I would say yes and no, yes as this symphony was considered a a study work by Bruckner 'Eine Schularbeit'. It's lacking the dynamics which will appear in the late symphonies, thematically not very consistant, it shows though some nice and warm passages and already introduce certain patterns (end of 1st movement) which will be later reinforced. No for the solely Mendelssohn influence, reference points are various, Schumann and Mozart (symphony 41 in the second movement) are very present, as well as Mendelssohn. The influence from Wagner is not very pregnant (like shadows). I would say that Bruckner style is recognizable, but it is a small scale Bruckner!
If you're a Bruckner lover, you must hear it, it is an important milestone to understand Bruckner!
Recordings Georg Tintner or Stanisław Skrowaczewski, as well for the 'Nullte'

:tiphat:


----------



## Albert7 (Nov 16, 2014)

Both symphonies are worth studying. I enjoy both of those.


----------



## joen_cph (Jan 17, 2010)

Would recommend Inbal/Frankfurt concerning recordings.


----------



## notesetter (Mar 31, 2011)

Simone Young's recording of Die Nullte is very fine (Hamburg Philharmonic). Young has also recorded the Study Symphony, which I've not heard.

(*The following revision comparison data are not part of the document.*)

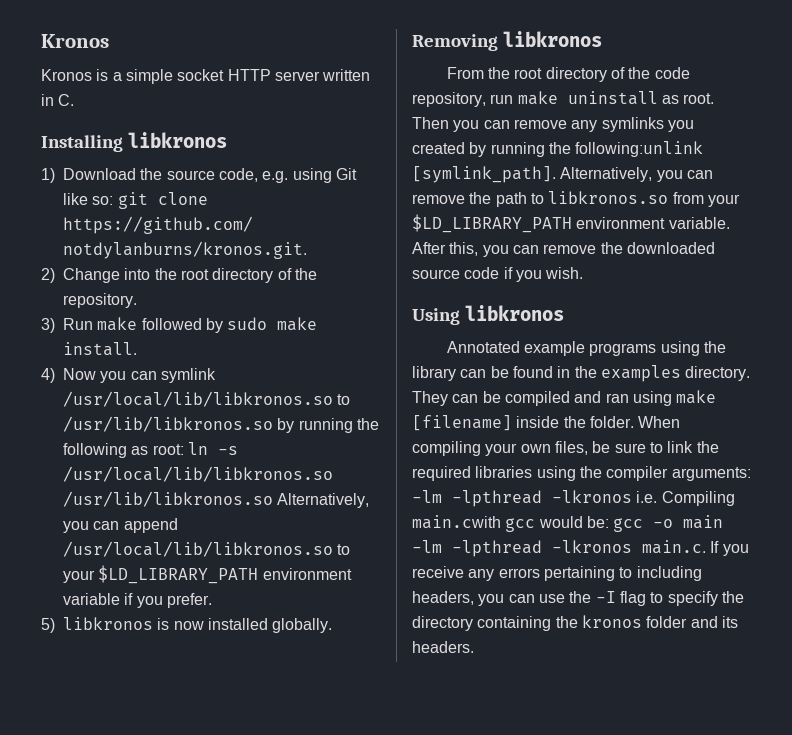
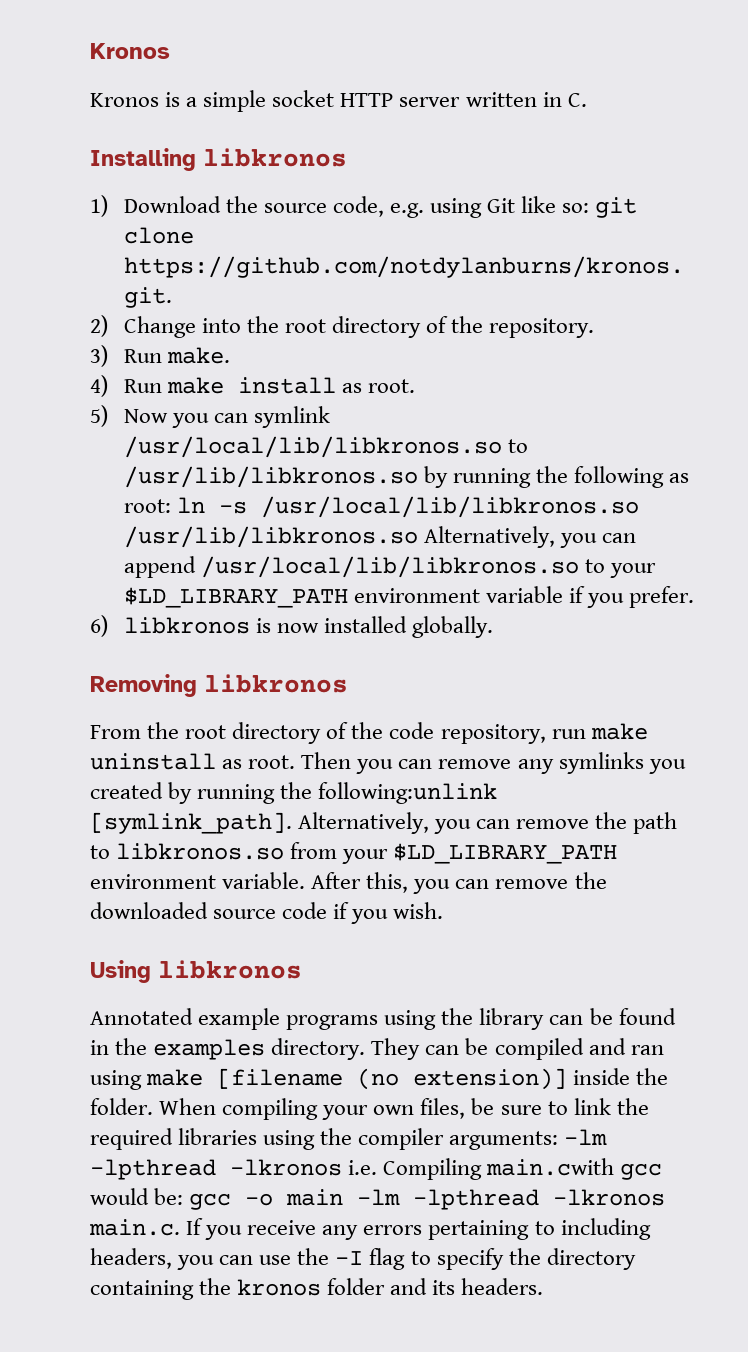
[97,317,318,333] [63,342,137,356] [41,368,55,383] make followed by sudo make install. // 4) -> [166,347,230,364] [90,375,415,397] [90,405,108,427] make. // 4) Run make install as root. // 5)
[41,618,55,633] 5) -> [90,615,108,637] 6)
[412,415,512,431] [filename] -> [217,1068,568,1090] [filename (no extension)]

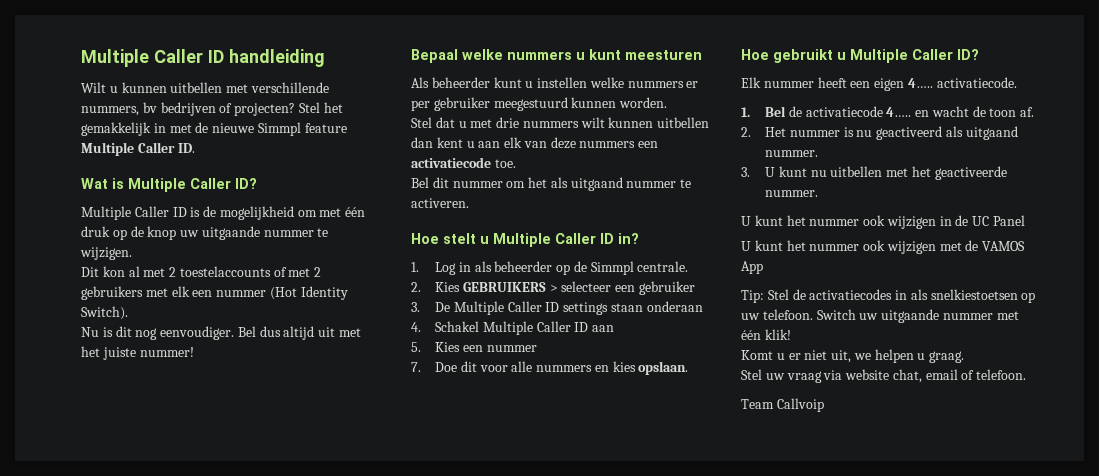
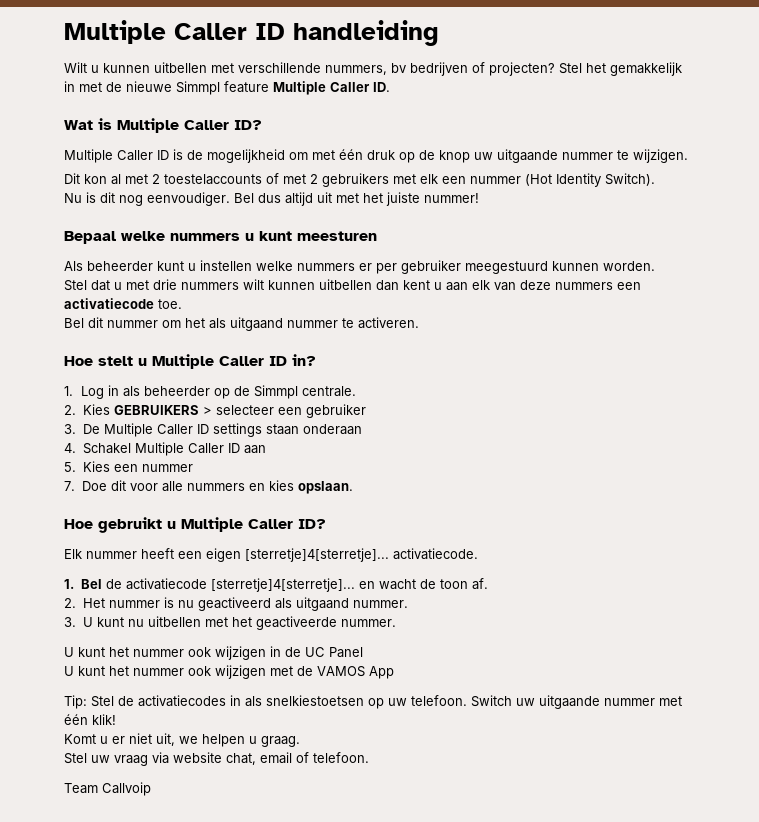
[907,78,933,88] 4….. -> [245,548,389,562] [sterretje]4[sterretje]...
[886,107,912,117] 4….. -> [210,578,355,592] [sterretje]4[sterretje]...

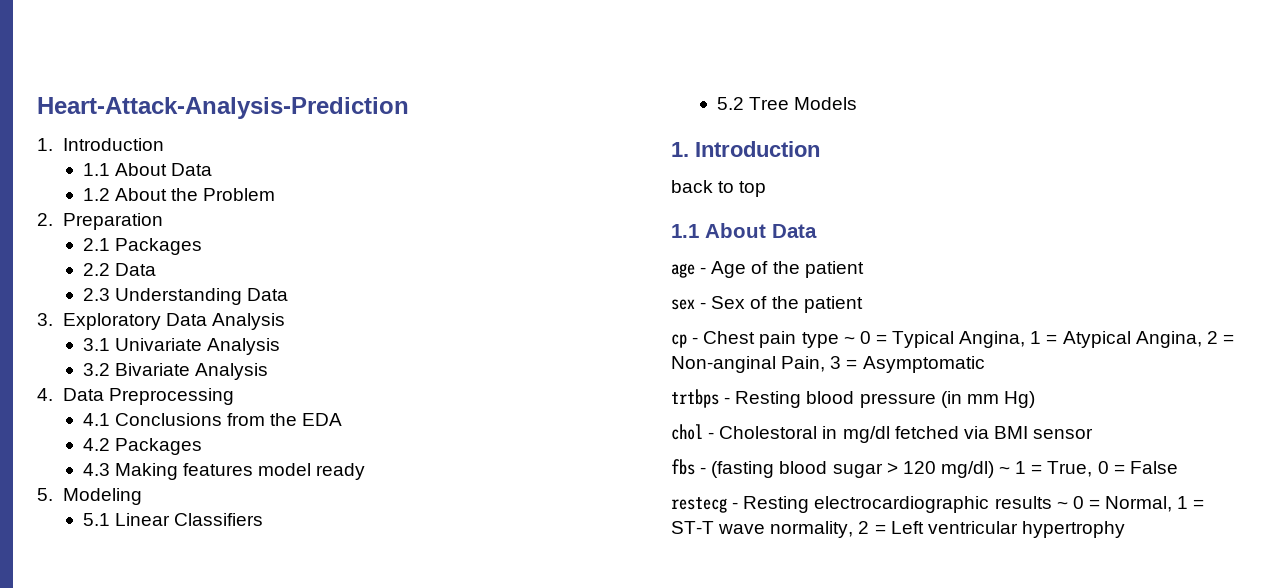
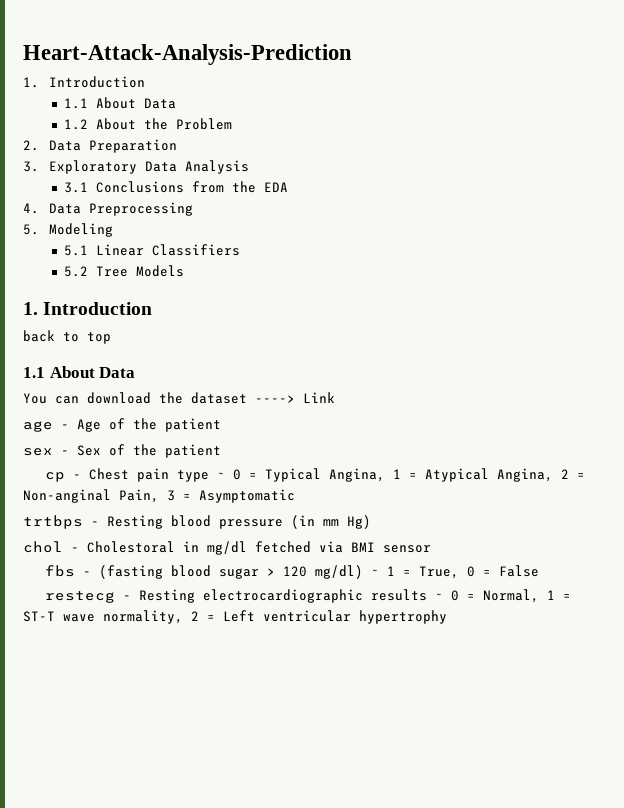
(53, 219) none -> [49,140,82,151] Data
[82,238,202,255] [82,263,156,276] [82,288,288,305] // 2.1 Packages // 2.2 Data // 2.3 Understanding Data -> (178, 146) none
[114,338,280,355] [82,363,268,380] [37,388,234,405] [82,413,343,426] [82,438,202,455] [82,463,366,480] Univariate Analysis // 3.2 Bivariate Analysis // 4. Data Preprocessing // 4.1 Conclusions from the EDA // 4.2 Packages // 4.3 Making features model ready -> [96,181,289,193] [23,202,194,216] Conclusions from the EDA // 4. Data Preprocessing
(817, 231) none -> [23,392,335,404] // You can download the dataset ----> Link

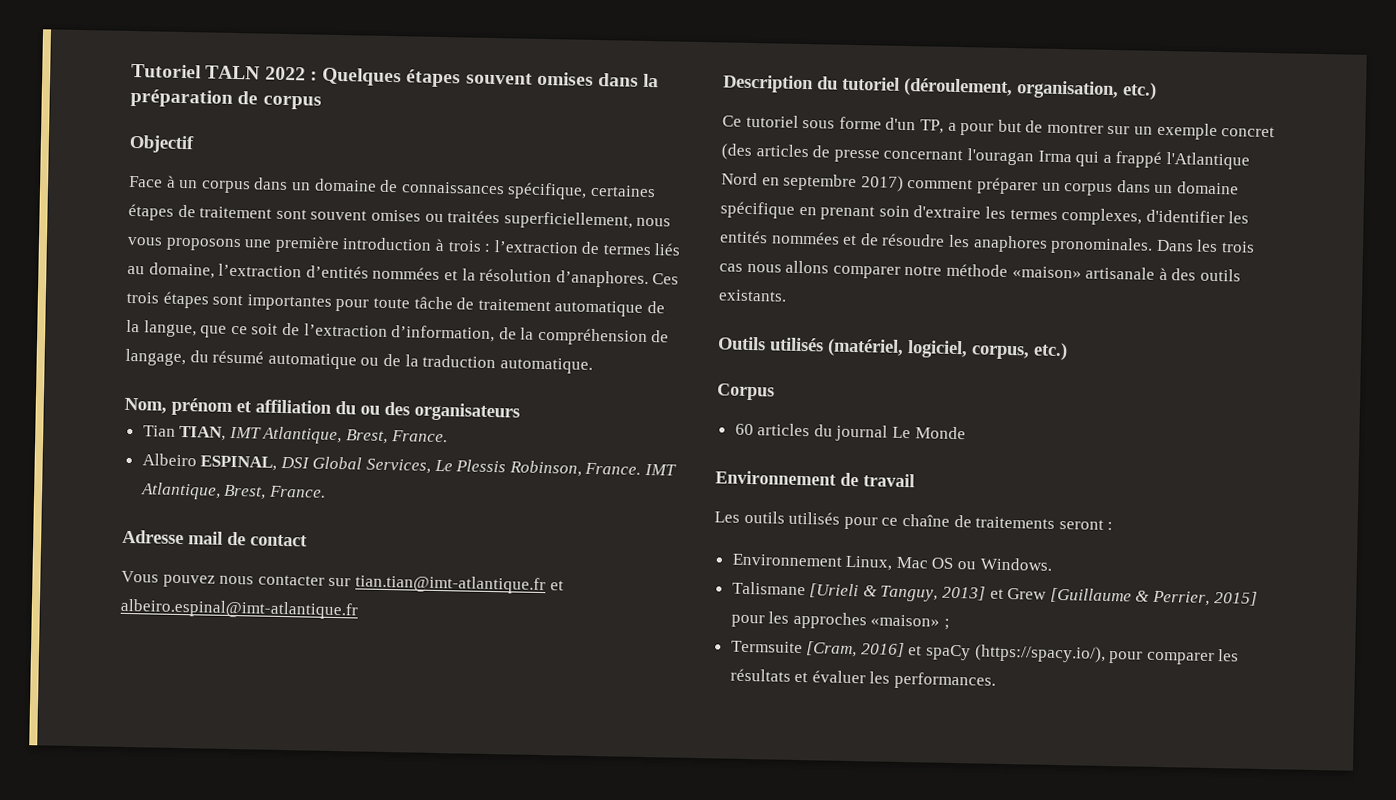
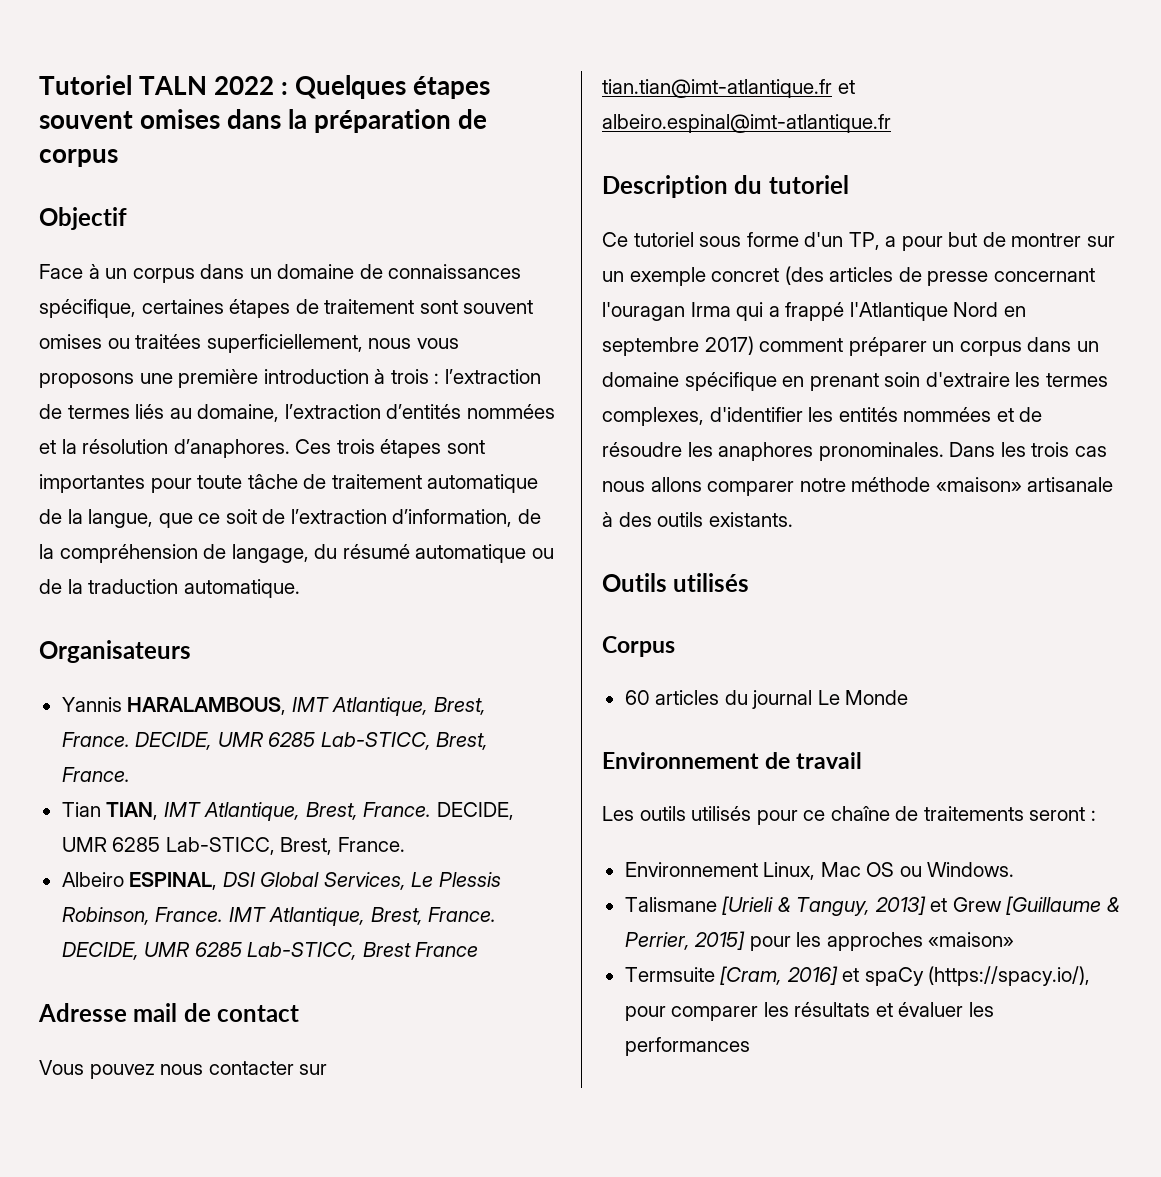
[124,397,520,422] Nom, prénom et affiliation du ou des organisateurs -> [39,640,191,663] [61,697,486,716] [61,732,489,750] [61,767,130,782] Organisateurs // Yannis HARALAMBOUS, IMT Atlantique, Brest, France. DECIDE, UMR 6285 Lab-STICC, Brest, France.
(448, 436) none -> [436,802,514,820] [61,837,405,855] DECIDE, UMR 6285 Lab-STICC, Brest, France.
(326, 491) none -> [61,942,479,960] DECIDE, UMR 6285 Lab-STICC, Brest France
[903,77,1157,100] (déroulement, organisation, etc.) -> (849, 184) none
[827,338,1068,361] (matériel, logiciel, corpus, etc.) -> (750, 582) none
[944,618,951,630] ; -> (1015, 939) none
[894,671,997,690] performances. -> [624,1037,750,1056] performances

My favorite Die Nullte is Haitink, only available as part of his complete cycle with the Concertgebouworkest. That set has become rather pricey lately. Hopefully it will be reissued again at a bargain price, for his Amsterdam cycle has many fine moments.


----------



## Arsakes (Feb 20, 2012)

I had'nt heard of them until lately and still don't have them.
So they should be as good as Wagner symphonies (which still I haven't found them)


----------



## Azol (Jan 25, 2015)

Chailly did a very good recording of Nullte.


----------



## Delicious Manager (Jul 16, 2008)

'Die Nullte' actually dates from between Nos 1 and 2 and I find it well worth a listen. The Study Symphony ('00') sounds more like Schumann and Mendelssohn to my ears and, although interesting, is not representative of Bruckner's style at all.


----------